- AVAILABLE DATA
----

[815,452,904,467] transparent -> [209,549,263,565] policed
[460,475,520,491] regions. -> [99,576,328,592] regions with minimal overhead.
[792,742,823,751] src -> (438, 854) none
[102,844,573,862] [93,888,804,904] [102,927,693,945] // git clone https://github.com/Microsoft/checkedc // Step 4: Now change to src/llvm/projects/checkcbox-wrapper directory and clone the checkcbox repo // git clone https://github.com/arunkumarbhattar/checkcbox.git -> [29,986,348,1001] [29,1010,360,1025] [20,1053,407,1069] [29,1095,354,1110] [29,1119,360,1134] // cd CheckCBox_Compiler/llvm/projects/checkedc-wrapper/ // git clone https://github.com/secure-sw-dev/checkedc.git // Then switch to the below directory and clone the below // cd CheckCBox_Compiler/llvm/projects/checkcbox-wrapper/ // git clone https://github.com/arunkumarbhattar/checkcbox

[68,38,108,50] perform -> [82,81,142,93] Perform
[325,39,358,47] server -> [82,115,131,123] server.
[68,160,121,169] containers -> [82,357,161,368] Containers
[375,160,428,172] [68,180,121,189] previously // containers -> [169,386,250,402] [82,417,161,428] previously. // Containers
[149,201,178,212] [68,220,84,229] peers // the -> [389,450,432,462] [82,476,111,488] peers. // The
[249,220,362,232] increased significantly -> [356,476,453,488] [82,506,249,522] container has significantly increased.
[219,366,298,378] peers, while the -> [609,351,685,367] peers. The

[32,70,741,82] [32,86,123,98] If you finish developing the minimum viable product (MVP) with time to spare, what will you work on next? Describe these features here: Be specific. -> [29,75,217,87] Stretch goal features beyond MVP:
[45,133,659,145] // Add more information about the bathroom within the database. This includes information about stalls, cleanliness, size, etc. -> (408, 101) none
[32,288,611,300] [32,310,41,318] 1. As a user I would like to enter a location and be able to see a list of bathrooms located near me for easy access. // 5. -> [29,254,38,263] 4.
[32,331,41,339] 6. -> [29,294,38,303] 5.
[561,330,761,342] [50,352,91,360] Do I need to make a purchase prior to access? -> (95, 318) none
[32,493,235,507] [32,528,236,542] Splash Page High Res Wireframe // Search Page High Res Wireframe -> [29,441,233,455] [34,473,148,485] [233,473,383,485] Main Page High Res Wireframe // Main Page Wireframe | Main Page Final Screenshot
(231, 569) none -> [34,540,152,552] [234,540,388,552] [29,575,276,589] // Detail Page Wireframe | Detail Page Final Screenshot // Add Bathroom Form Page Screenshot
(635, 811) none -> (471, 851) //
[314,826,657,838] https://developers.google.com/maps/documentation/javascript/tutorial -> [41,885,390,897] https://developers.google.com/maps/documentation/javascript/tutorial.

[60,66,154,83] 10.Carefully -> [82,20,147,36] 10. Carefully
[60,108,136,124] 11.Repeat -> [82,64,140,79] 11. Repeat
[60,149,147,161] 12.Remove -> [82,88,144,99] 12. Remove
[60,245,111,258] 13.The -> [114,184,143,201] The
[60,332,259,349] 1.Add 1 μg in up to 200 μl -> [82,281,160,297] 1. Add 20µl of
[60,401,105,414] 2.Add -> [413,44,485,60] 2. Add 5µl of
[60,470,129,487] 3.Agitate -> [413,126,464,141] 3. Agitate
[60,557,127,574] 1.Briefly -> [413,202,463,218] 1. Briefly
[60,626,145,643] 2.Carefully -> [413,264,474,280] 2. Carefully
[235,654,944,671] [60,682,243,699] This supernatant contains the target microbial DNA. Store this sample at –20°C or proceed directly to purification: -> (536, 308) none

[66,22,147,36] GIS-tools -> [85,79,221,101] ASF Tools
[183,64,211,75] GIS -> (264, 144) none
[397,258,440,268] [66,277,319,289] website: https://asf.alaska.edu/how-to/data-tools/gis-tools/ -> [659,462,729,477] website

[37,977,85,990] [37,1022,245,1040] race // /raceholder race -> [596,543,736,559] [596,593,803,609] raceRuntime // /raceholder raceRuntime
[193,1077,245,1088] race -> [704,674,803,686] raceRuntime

----

- WHAT YOU SHOULD DO
Lines from the start of the entries through the one containing "[792,742,823,751] src -> (438, 854) none" are to be set down again exactly, both ends included.

- EXPECTED OUTPUT
[815,452,904,467] transparent -> [209,549,263,565] policed
[460,475,520,491] regions. -> [99,576,328,592] regions with minimal overhead.
[792,742,823,751] src -> (438, 854) none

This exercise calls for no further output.